Count and non-count nouns require different grammatical treatment. You can ask `how much furniture do you have?’ but not how many. The answer to a `how much’ question usually requires a unit or measure word (e.g. `a vanload of furniture’) but the answer to a `how many’ question would be just a number. Next time you are in a supermarket queue where it says `ten items or less’ you will appreciate that it the sign is grammatically incorrect. `Item’ is most definitely a count noun, so the correct form should be `ten items or fewer’.

In the specific case of `data’, it seems clear to me that there are (at least) two distinct uses of this word. One is the use of `data’ to describe an undifferentiated unspecified or unlimited quantity of information such as that stored on a computer disk. Of such stuff you might well ask `how much data do you have?’ and the answer would be in some units (e.g. Gbytes). This clearly identifies it as a mass noun.

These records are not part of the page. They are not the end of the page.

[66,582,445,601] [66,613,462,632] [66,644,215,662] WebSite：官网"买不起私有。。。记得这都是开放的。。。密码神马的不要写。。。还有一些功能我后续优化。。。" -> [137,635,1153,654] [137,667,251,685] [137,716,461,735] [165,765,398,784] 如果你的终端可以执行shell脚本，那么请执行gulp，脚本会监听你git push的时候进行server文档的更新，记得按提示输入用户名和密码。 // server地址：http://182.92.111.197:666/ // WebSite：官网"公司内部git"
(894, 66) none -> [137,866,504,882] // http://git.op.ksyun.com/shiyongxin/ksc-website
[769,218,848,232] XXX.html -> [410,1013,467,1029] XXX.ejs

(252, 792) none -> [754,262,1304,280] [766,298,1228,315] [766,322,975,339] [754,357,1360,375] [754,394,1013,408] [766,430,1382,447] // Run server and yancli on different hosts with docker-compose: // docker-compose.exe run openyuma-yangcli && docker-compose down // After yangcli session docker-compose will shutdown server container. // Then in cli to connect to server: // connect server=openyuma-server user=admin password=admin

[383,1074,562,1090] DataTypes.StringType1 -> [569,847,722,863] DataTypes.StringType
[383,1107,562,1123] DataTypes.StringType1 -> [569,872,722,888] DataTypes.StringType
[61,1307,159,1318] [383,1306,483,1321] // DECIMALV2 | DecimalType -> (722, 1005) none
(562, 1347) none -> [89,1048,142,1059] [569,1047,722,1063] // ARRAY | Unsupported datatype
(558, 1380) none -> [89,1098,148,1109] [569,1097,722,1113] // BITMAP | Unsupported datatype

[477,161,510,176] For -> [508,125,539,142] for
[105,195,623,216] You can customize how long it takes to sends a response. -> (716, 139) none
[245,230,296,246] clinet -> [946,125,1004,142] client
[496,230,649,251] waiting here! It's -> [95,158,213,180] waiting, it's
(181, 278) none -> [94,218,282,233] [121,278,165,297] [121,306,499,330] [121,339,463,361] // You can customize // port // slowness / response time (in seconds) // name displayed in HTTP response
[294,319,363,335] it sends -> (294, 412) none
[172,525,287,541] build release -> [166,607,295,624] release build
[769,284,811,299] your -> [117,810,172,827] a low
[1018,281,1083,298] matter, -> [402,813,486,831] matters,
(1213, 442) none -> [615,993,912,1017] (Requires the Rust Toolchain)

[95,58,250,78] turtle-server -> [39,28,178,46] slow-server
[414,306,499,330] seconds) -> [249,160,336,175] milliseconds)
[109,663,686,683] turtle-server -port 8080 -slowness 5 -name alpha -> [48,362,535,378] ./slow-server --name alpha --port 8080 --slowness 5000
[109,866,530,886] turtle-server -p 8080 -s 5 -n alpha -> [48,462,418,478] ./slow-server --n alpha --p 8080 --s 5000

But there is another meaning, which is that ascribed to specified pieces of information either given (as per the original Latin) or obtained from a measurement. Such things are precisely defined, enumerable and clearly therefore of count-noun form. Indeed one such entity could reasonably be called a datum and the plural would be data. This usage applies when the context defines the relevant quantum of information so no unit is required. This is the usage that arises in most scientific papers, as opposed to software manuals. In Figure 1, the data are plotted…’ is correct. Although it sounds clumsy you could well ask in such a situation `how many data do you have?’ (meaning how many measurements do you have) and the answer would just be a number. I don’t find this archaic at all. It seems quite sensible.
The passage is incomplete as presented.